En mars 2018 vous regrettiez dans «Le Temps» le manque de conditions-cadres de la part des organisateurs… Qu’en est-il aujourd’hui?

Les choses ont bien avancé. De nouvelles personnes ont été engagées, et tous les sites ont été délivrés dans de bonnes conditions.

En tant qu’ancien sportif d’élite comment percevez-vous ces Jeux?

J’ai eu la chance de travailler comme consultant pour le CIO à Singapour lors des premiers JOJ d’été voilà dix ans. Je salue cette réunion de jeunes athlètes du monde entier. J’aime cette idée de fête et d’éducation aux valeurs olympiques. Mais je me demande aussi s’il est sain de les sacrer «champion olympique» si jeunes. Le fait de se retrouver entre 15 et 18 ans avec un titre ou une médaille olympique alors qu’ils se retrouvent aux portes de leur longue carrière sportive peut exercer une influence néfaste pour leur avenir. Donc à titre personnel, je préfère la dénomination Festival olympique de la jeunesse par exemple.
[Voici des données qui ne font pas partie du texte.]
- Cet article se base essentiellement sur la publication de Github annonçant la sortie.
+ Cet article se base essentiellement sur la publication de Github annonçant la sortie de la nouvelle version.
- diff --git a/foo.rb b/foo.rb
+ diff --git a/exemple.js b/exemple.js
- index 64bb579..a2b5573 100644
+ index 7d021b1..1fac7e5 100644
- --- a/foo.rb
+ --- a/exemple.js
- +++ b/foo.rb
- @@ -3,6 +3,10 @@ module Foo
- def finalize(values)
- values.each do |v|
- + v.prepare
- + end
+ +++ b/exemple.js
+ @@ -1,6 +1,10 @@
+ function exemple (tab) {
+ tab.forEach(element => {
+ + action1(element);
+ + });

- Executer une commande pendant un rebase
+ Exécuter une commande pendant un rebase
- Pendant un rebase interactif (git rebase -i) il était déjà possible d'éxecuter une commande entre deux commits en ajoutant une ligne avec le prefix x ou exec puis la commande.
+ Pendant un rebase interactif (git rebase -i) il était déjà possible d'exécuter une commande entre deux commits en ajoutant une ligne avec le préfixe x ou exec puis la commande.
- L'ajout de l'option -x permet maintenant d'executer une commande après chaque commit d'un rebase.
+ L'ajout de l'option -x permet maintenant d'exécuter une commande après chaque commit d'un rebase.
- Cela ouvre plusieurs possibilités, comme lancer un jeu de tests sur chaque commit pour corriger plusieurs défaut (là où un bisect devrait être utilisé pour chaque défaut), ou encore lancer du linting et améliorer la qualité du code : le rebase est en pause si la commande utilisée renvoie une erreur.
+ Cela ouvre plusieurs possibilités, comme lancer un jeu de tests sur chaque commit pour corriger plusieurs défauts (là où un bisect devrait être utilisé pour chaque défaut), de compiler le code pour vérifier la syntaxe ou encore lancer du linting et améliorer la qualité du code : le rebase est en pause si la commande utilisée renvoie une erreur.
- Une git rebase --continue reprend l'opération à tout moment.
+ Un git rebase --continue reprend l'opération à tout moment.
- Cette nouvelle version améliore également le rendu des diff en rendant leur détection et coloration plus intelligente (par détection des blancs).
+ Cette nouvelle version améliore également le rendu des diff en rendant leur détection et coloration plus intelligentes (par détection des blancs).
Et pour vous le discours politique autour de l’évènement devrait s’ancrer davantage…

Oui, en Suisse notre politique à l’égard du sport manque de moyens. Profitons de la lumière autour des JOJ pour l’affirmer. Il s’agit d’un évènement relativement jeune, seulement les troisième JOJ d’hiver, avec un budget très conséquent entre 60 à 70 millions, supportés pour près de 40 millions par le comité d'organisation des JOJ Lausanne 2020. Je pense que les JOJ pourraient devenir un tremplin idéal pour reposer en Suisse les questions de l’héritage de nos structures d’accompagnement du sport. Aborder les questions du sport et de la santé.

Donc dans le détail…

Redire que les lois fédérales concernant le nombre de périodes de sport à l’école obligatoire restent largement bafouées. Redynamiser le soutien étatique du sport d’élite notamment dans le canton de Vaud, en s’inspirant de la structure Team Genève. Permettre l’accès aux sports de neige aux jeunes qui ne le peuvent pas pour des raisons financières et culturelles par un budget correct accordé notamment à des associations ou activités telles que Go Snow.

Les JOJ introduisent la parité femmes-hommes dans l’histoire des Jeux. Sur les 1880 sportifs présents en Suisse, la moitié seront des femmes. Cela vous réjouit-il?

Evidemment le sport doit refléter les changements sociétaux. Il n’y a aucune raison de discriminer les compétitions de femmes. Il faut affirmer leur rôle prépondérant dans le monde du sport.

On mélange aussi les nationalités dans certaines compétitions des JOJ, comme le hockey à trois… Qu’en pensez-vous?

J’aime beaucoup cette idée de mélanger deux-trois nationalités dans une équipe. Le sport doit s’imposer comme langage universel. Je rêve d’une équipe réunissant Palestiniens et Israéliens. La performance en soi n’est pas un but. Elle peut pousser vers de plus grands idéaux.